Ash-Shafi'y manifesta la
coesistenza utilizzando gli ultimi due punti citati precedentemente. Egli
comincia la discussione con una propria opinione precedente formata; discutendo,
si apre con l'interlocutore e cerca di capire il suo punto di vista, e con
lealtà e coraggio ammette, se ha torto, di aver sbagliato o semplicemente di
aver omesso alcuni particolari. Egli faceva così per giungere alla verità.
Amr
Khaled:
Come si può avere il coraggio
di accettare l'opinione dell'antagonista?
Dr. Zidan:
Avendo fiducia in sé stessi e nella
scienza, queste sono le qualità del rinnovatore e del riformatore.
Amr Khaled:
Mi domando come le persone possono,
in vista della verità, ammettere che l'opinione dell'antagonista sia corretta e
la propria sbagliata. Come l'Europa possa ammettere di aver sbagliato sulla
questione irachena, e come gli Sciiti e i Sunniti possano ammettere di essersi
comportati in malo modo gli uni con gli altri.

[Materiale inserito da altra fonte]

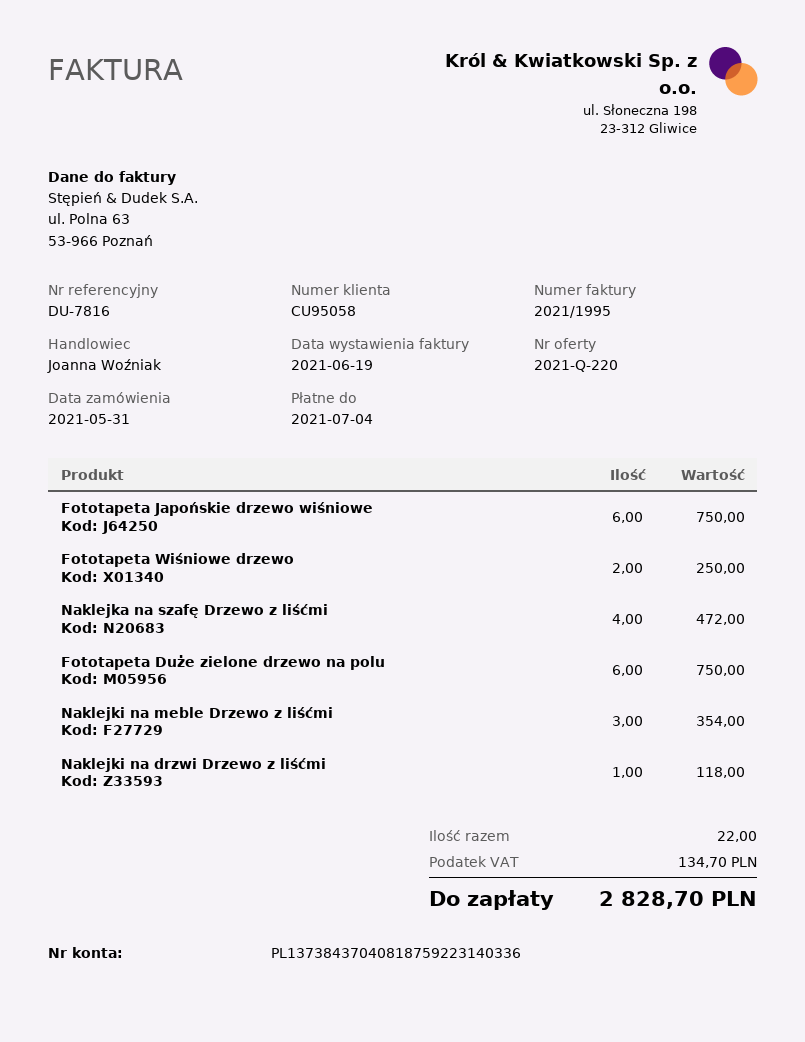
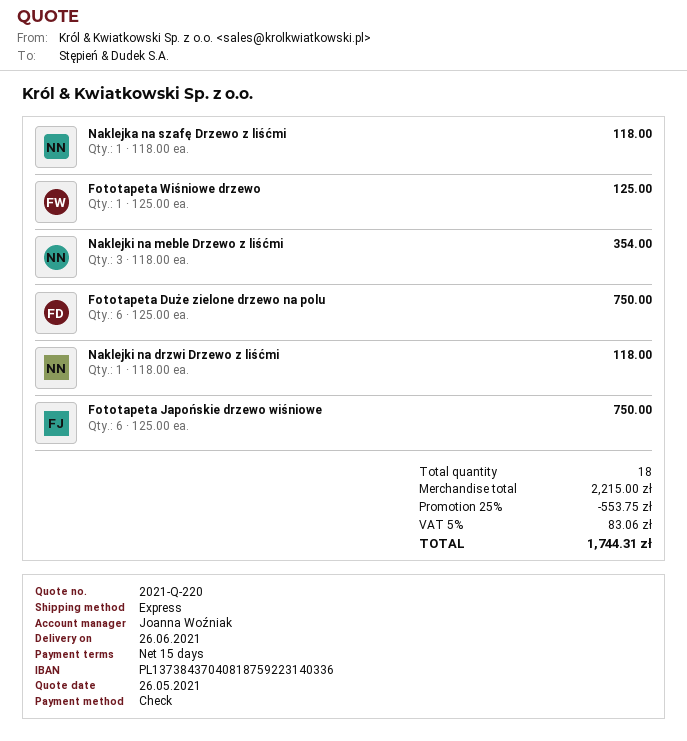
Fototapeta Wiśniowe drzewo: 2 for 250.00 -> 1 for 125.00
Naklejka na szafę Drzewo z liśćmi: 4 for 472.00 -> 1 for 118.00
total quantity: 22 -> 18
discount: none -> 25% = 553.75
tax: 134.70 -> 83.06
total: 2828.70 -> 1744.31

Ciò che è stupefacente è che
Ash-Shafî'y ha cambiato le sue opinioni sulla giurisprudenza due anni prima
della sua morte e, ciò che è ancora più strano è che le persone lo hanno
seguito. Questa conclusione alla quale siamo arrivati merita di essere
indirizzata agli Occidentali che dicono che i nostri imam sono la causa del
nostro ritardo culturale perché ci hanno imprigionato in una giurisprudenza
arcaica.
Ahmed ibn Hanbal disse di
Ash-Shafi’y: "Ash-Shafî'y era come il sole per l'umanità e la salute per i
corpi, come si può fare a meno dei due?". Tutti coloro che tengono in mano una
matita ed un pezzo di carta gli devono della gratitudine perché è stato lui che,
col suo metodo di deduzione logico del Fiqh, ha fondato il metodo della ricerca
scientifica.
Dobbiamo essere fieri dunque di
avere una persona tale nella nostra ummah!
Che la pace, la benedizione e
la misericordia di Allah siano su di voi.